Longhorn Backup and Restore

Table of Contents

Article breaks down using Longhorn (version 1.7) for backups, self-hosting, and recovery. It’s for seasoned DevOps and SysAdmin folks who like doing things themselves. You’ll find a step-by-step guide on setting up and restoring backups with Longhorn, Velero, and GitOps. The goal is to show you a tried-and-true setup for getting your backups and restores working smoothly.

## Brief Introduction

Longhorn is a cloud-native distributed block storage solution tailored for Kubernetes. It is designed with a focus on simplicity, reliability, and minimizing resource consumption. Longhorn supports essential features such as snapshotting for consistent backups, block and filesystem modes, encryption, and automated backups.

Although many cloud providers offer integrated backup and restore solutions, self-hosted environments require us to manage these tasks independently. Often, the simplest solution appears to be a full-disk backup of a VM (e.g., Proxmox). However, this method incurs the overwhelming cost of backing up unnecessary data, such as images and OS tools. Furthermore, selectively restoring a few resources can be difficult, and this approach may even impact cluster consistency in some cases.

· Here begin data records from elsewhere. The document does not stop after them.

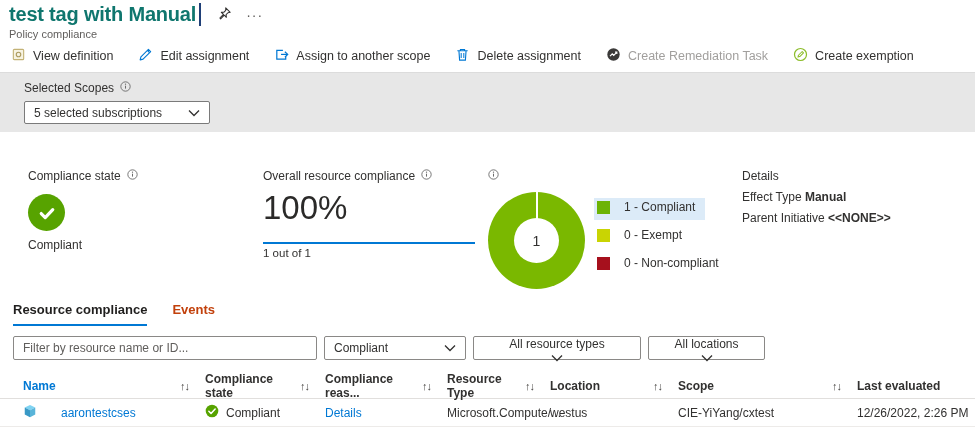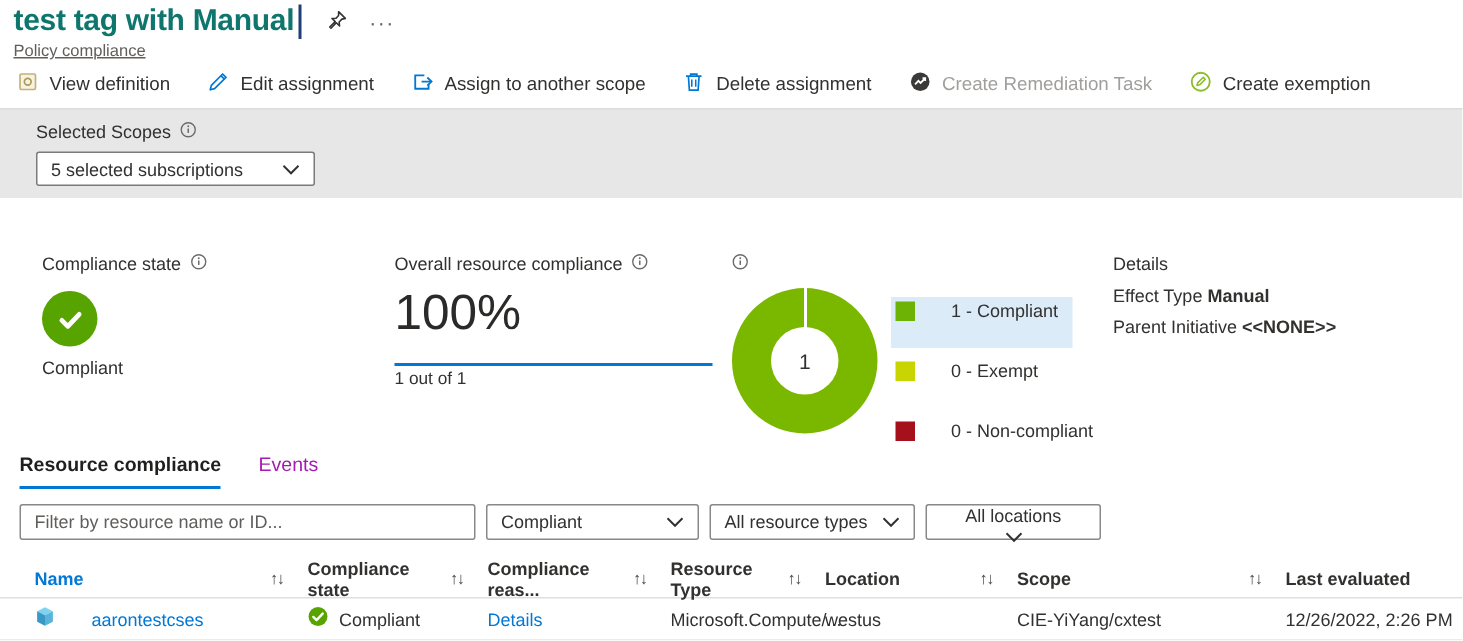--- a/index.html
+++ b/index.html
@@ -10,21 +10,21 @@
     font-family: "Liberation Sans", "DejaVu Sans", sans-serif;
     font-size: 12px;
   }
   
   .page-header { padding: 3px 0 0 9px; }
   .title-row { display: flex; align-items: center; }
   .page-title { font-size: 20px; font-weight: 700; color: #0f766e; letter-spacing: -0.2px; }
   .text-cursor { width: 2px; height: 23px; background: #1f3f77; margin-left: 3px; }
   .hdr-icon-btn { margin-left: 16px; display: flex; align-items: center; color: #323130; cursor: pointer; }
   .more-dots { font-size: 14px; color: #605e5c; letter-spacing: 1px; margin-left: 14px; line-height: 10px; }
-  .page-subtitle { font-size: 11px; color: #605e5c; margin-top: 2px; text-decoration: underline; }
+  .page-subtitle { font-size: 11px; color: #605e5c; margin-top: 2px; }
   
   .toolbar { display: flex; align-items: center; height: 32px; padding-left: 11px; }
   .tb-item { display: flex; align-items: center; gap: 7px; margin-right: 25px; font-size: 12.5px; color: #323130; cursor: pointer; white-space: nowrap; }
   .tb-item.disabled { color: #a19f9d; cursor: default; }
   .tb-item svg { flex-shrink: 0; }
   
   .gray-band { background: #e7e7e7; border-top: 1px solid #dcdcdc; height: 60px; padding: 8px 17px 0 24px; }
   .scopes-label { display: flex; align-items: center; gap: 6px; font-size: 12px; }
   .scopes-dd { margin-top: 6px; width: 186px; height: 23px; background: #fff; border: 1px solid #7a7a7a; border-radius: 2px; display: flex; align-items: center; justify-content: space-between; padding: 0 9px; font-size: 12px; cursor: pointer; }
   
@@ -35,40 +35,40 @@
   .sum-col3 { width: 252px; }
   .check-big { width: 37px; height: 37px; border-radius: 50%; background: #57a300; margin: 11px 0 7px; display: flex; align-items: center; justify-content: center; }
   .state-text { font-size: 12px; }
   .pct { display: inline-block; font-size: 33px; font-weight: 400; color: #2b2a29; margin-top: 7px; line-height: 1.08; width: 212px; border-bottom: 2px solid #0078d4; padding-bottom: 16px; }
   .ratio { font-size: 11.5px; margin-top: 3px; }
   .donut-wrap { display: flex; gap: 9px; margin-top: 9px; }
   .donut { position: relative; width: 97px; height: 97px; border-radius: 50%; background: #7ab800; flex-shrink: 0; }
   .donut-gap { position: absolute; left: 47.5px; top: 0; width: 2px; height: 27px; background: #fff; }
   .donut-hole { position: absolute; left: 26px; top: 26px; right: 26px; bottom: 26px; border-radius: 50%; background: #fff; display: flex; align-items: center; justify-content: center; font-size: 14px; color: #323130; }
   .legend { display: flex; flex-direction: column; gap: 6px; margin-top: 6px; font-size: 12px; }
-  .legend-item { display: flex; align-items: center; gap: 24px; padding: 2px 10px 18px 3px; width: fit-content; }
+  .legend-item { display: flex; align-items: center; gap: 14px; padding: 2px 10px 6px 3px; width: fit-content; }
   .legend-item.hl { background: #dcebf8; }
   .sw { width: 13px; height: 13px; flex-shrink: 0; }
   .sw-0 { background: #6cb305; }
   .sw-1 { background: #c9d403; }
   .sw-2 { background: #a6101d; }
   .details-col { padding-left: 2px; font-size: 12px; }
   .details-line { margin-top: 7px; white-space: nowrap; }
   .details-line b { font-weight: 700; }
   
   .tabs { display: flex; gap: 25px; padding-left: 13px; margin-top: 7px; }
-  .tab { font-size: 13px; color: #a21caf; padding-bottom: 7px; cursor: pointer; border-bottom: 2.5px solid transparent; }
+  .tab { font-size: 13px; color: #c2410c; padding-bottom: 7px; cursor: pointer; border-bottom: 2.5px solid transparent; font-weight: bold; }
   .tab.active { color: #201f1e; font-weight: 700; border-bottom-color: #0078d4; }
   
   .filters { display: flex; gap: 7px; padding-left: 13px; margin-top: 10px; }
   .search-input { width: 304px; height: 24px; border: 1px solid #8a8886; border-radius: 2px; padding: 0 9px; font-size: 12px; font-family: inherit; color: #323130; outline: none; }
   .search-input::placeholder { color: #605e5c; }
   .dd { height: 24px; background: #fff; border: 1px solid #8a8886; border-radius: 2px; display: flex; align-items: center; justify-content: space-between; padding: 0 9px; font-size: 12px; cursor: pointer; }
   .dd-compliance { width: 142px; }
-  .dd-type { width: 137px; }
+  .dd-type { width: 168px; flex-direction: column; }
   .dd-location { width: 117px; flex-direction: column; }
   
   .table { margin-top: 12px; }
   .thead, .trow { display: grid; grid-template-columns: 192px 120px 122px 103px 128px 179px 1fr; padding-left: 13px; align-items: center; }
   .thead { height: 27px; border-bottom: 1px solid #e1dfdd; }
   .th { display: flex; align-items: center; justify-content: space-between; padding-right: 16px; font-weight: 700; font-size: 12px; color: #323130; cursor: pointer; }
   .th-name-label { color: #0078d4; }
   .th:first-child { padding-left: 10px; }
   .sort-glyph { font-size: 11px; font-weight: 400; color: #484644; letter-spacing: -1px; }
   .trow { height: 28px; border-bottom: 1px solid #edebe9; font-size: 12px; }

A popular strategy is to manage all manifests and configurations using GitOps, with persistent data stored separately—usually on NAS or S3-like storage solutions. During a restore, the system is minimally bootstrapped, manifests are re-applied while keeping pods in a pending status, and then data is restored. Unfortunately, this doesn’t work well with Longhorn’s dynamic PVC provisioning as PVCs have non-deterministic dynamic names that cannot be linked to new payloads.

The solution is to use Velero for manifest backups, Longhorn’s native backup for data, and GitOps for bootstrapping.

## More About Longhorn Volumes

To fully grasp Longhorn’s functionality, it’s crucial to understand the relationship between Longhorn volumes and Kubernetes Persistent Volumes. Think of Longhorn volumes as disks. Kubernetes Persistent Volumes (PVs) represent these disks to Kubernetes, while Persistent Volume Claims (PVCs) act as links between the volume and the workload (similar to mounting a drive).

There are two types of integrations with Longhorn volumes:

  • Static volumes: these are manually created in the UI and then linked in manifests.
  • Dynamic volumes: these are created dynamically by the Longhorn controller.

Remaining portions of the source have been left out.